Saturday 11 March 2017

Cat and rats



I realise that my last few blog posts give an impression that all is doom and gloom here.  There are light moments.

Living in the community I have had to accept some things which would be utterly unacceptable in a western society.  Top of the list is rats.  We are plagued with them.

One day I told my fellow teachers a version of the Pied Piper of Hamelin.  Stories are very rare here and are taken a lot more seriously than in England.  When I described how the rats were enticed away by the magic piping and then the children too, the teachers looked absolutely horrified.  I had to explain that it was not a true story.  In their opinion it is not a suitable story for children!

I am fortunate to have a proper bed.  My friend Pascalina sleeps on a mat on the floor.  The rats creep under her mosquito net and eat the hard skin on her feet.  I brought us both leather sandals when I came back from England last September.  The rats have made very short work of them.  They also eat any dirty laundry they can find, so that I have lost two skirts from my laundry bag.  In spite of the diet of clothes and human flesh, they are also very partial to the sacks of food which are stored in my bedroom.  When not eating they are thundering around all night long as they work off their substantial meals.

Usually there would be locally produced rat poison in the market, but it is no longer there.  Presumably the maker of poison has gone to the refugee camp.

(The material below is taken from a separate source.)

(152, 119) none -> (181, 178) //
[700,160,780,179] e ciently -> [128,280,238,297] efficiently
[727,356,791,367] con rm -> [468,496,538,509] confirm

One day a few weeks ago at school, I saw a cluster of children looking at something in the corner.  It turned out to be a tiny and very weak kitten.  I put the kitten in a quiet dark corner of the storeroom and after school I took her home in my bag.  I have named her Cleo, but up until now I still tend to call her ‘Kitten’ or ‘Kitteny’.  She has only one functioning eye, which is perhaps why she was abandoned by her mother.  The other eye is covered in a blue-ish film, so that it looks as though she has one green and one blue eye.  Maybe it is a cataract.  There is nothing I can do about this as there is no vet.  

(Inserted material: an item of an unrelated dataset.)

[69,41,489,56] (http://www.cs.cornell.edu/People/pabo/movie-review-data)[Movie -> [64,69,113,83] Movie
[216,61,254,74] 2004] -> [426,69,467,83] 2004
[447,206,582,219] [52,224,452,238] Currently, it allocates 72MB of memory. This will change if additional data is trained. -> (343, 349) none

Right next to our compound is a small dairy.  The owner very kindly lets me take a small amount of boiled milk for my new acquisition free of charge.  Presumably this is because I am a regular customer for their delicious freshly made yogurt.  On the rare occasions that we have meat or fish, I give her a tiny piece.

The first night of Cleo’s residence, the rats scarpered.  However the mewing of the kitten kept me awake instead.  Since then the rats have re-emerged, clearly realising that the kitten is too small to do anything to them.  Cleo now sleeps through the night, while the rats continue their broken feasting. 

One night a small rat died.  The next day I gave it to Cleo.  She was delighted with it, pretending that it was still alive, growling fiercely (or as fiercely as a small kitten can manage) and batting it around before consuming it completely, fur and all.  That is as close as she has come to catching a rat so far.

As soon as I come back from school, she rushes for my legs and starts attacking them.  Her claws and teeth are getting sharper, so this is going to have to stop.  My constant refrain is, “Good cats catch rats, not legs”.  Hopefully it won’t be much longer before she starts to fulfil her vocation as rat-catcher.

Animals here are generally left to be feral, even goats and cows.  Even though eggs and chicken are hugely expensive, poultry are just left to wander freely night and day, at risk of being caught by wild dogs or even humans.  It makes no sense to me in a place where so many people go hungry.

The children from the school are fascinated and often come back with me especially to see the kitten.  It is a completely novel idea here to domesticate a cat.  Perhaps the idea will catch on of domesticating animals.